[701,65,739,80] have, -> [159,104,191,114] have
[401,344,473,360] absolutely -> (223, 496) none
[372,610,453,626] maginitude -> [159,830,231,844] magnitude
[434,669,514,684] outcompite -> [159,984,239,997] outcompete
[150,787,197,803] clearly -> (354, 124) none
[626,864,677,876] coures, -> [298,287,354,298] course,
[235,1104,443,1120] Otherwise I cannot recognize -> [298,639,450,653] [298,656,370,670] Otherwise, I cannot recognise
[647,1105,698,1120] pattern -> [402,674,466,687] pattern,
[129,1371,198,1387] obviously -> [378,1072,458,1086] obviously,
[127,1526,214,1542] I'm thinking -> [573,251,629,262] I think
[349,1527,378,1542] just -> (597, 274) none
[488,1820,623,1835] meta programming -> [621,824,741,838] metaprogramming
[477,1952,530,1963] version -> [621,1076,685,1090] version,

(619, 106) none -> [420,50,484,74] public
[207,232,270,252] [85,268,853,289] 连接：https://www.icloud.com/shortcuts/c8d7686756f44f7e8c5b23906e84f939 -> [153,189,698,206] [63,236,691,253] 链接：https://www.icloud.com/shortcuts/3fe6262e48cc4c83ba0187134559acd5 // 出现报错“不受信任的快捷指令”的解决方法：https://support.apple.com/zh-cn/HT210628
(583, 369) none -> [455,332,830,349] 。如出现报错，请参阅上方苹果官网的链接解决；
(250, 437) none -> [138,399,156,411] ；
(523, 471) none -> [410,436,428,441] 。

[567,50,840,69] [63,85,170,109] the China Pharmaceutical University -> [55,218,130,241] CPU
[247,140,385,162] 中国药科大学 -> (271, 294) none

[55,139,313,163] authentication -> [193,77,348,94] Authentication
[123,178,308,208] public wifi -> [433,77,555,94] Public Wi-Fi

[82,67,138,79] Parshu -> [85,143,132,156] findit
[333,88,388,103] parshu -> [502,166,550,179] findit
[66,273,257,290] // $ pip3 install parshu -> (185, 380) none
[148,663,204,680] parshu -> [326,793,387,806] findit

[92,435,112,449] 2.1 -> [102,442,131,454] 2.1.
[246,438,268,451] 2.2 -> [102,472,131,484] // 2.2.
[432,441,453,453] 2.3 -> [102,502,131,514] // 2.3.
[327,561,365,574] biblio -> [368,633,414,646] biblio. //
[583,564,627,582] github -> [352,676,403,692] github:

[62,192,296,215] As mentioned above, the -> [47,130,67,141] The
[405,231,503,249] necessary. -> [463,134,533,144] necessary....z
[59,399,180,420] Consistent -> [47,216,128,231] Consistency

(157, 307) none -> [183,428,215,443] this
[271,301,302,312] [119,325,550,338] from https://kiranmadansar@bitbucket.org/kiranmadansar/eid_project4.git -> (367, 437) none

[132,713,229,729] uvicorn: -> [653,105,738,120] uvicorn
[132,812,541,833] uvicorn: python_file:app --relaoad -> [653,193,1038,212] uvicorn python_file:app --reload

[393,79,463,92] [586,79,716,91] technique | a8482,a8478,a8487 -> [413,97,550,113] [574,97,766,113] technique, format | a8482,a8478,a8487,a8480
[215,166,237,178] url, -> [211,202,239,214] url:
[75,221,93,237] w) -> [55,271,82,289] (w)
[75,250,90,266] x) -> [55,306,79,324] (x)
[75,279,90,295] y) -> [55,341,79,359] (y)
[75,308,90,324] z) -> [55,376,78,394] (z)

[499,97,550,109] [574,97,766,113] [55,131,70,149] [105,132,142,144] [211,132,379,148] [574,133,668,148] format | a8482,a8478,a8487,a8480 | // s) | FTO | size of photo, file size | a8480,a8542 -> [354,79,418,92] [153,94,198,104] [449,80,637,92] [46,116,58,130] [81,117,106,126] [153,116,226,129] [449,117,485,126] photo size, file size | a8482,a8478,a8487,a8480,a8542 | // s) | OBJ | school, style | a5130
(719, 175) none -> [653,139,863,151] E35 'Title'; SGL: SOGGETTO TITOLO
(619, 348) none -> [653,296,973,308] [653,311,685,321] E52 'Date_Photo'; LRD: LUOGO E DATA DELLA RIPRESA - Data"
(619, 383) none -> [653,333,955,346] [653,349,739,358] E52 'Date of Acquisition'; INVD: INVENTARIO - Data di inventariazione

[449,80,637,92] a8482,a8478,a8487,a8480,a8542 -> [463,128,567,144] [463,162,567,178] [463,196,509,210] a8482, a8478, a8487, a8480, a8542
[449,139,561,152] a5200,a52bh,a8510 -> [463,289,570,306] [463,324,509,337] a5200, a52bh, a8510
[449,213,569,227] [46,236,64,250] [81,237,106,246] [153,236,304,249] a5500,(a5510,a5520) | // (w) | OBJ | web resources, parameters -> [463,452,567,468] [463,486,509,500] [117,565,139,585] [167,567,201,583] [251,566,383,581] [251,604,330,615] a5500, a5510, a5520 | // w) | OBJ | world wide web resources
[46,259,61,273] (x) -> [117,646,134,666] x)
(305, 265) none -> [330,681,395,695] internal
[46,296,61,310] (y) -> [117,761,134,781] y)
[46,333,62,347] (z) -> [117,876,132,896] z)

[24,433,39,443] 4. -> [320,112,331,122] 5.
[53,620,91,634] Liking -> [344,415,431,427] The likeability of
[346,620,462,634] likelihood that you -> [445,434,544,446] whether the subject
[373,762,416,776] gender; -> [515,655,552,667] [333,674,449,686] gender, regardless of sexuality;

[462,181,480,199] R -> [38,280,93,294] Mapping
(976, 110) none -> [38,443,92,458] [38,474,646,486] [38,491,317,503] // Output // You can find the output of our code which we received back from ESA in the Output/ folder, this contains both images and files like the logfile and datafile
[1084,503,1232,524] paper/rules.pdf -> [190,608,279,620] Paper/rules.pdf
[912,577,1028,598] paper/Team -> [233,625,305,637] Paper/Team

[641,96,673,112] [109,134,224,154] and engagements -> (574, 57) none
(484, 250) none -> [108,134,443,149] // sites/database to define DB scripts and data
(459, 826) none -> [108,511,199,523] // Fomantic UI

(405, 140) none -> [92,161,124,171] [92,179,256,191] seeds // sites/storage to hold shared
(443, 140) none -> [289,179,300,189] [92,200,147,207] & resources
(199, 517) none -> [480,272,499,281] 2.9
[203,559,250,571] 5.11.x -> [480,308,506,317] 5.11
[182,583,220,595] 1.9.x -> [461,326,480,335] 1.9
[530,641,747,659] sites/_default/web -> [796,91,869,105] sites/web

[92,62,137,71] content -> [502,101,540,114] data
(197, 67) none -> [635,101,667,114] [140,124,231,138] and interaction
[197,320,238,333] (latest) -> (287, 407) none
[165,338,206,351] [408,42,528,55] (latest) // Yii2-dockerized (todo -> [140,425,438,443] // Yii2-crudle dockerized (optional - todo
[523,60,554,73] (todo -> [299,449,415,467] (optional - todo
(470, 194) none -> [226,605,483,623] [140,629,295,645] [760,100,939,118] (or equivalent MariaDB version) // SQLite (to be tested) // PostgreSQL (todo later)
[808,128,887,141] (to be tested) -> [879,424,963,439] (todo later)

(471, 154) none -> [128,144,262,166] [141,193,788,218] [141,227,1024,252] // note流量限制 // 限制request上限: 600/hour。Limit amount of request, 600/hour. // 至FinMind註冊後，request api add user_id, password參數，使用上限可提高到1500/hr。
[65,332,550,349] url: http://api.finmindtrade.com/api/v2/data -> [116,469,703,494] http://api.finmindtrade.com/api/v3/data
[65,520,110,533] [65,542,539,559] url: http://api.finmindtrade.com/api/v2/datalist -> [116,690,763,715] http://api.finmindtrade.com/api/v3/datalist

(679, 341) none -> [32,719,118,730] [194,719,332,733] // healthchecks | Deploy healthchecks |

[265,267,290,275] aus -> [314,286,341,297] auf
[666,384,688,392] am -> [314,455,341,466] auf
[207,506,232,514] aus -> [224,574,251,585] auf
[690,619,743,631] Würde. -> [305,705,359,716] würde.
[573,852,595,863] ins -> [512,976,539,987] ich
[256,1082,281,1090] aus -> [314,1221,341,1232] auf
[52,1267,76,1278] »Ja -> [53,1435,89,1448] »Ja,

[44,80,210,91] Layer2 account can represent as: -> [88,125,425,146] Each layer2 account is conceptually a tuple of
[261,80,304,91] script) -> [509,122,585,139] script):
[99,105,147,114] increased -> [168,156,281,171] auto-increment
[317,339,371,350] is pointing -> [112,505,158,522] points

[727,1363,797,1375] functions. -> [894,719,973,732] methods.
- - - -
— Work order —
Within the listing above, give again exactly every line from the line with "[372,610,453,626] maginitude ->" through the line with "[626,864,677,876] coures, ->", both included, and no other line.

— Solution to this exercise —
[372,610,453,626] maginitude -> [159,830,231,844] magnitude
[434,669,514,684] outcompite -> [159,984,239,997] outcompete
[150,787,197,803] clearly -> (354, 124) none
[626,864,677,876] coures, -> [298,287,354,298] course,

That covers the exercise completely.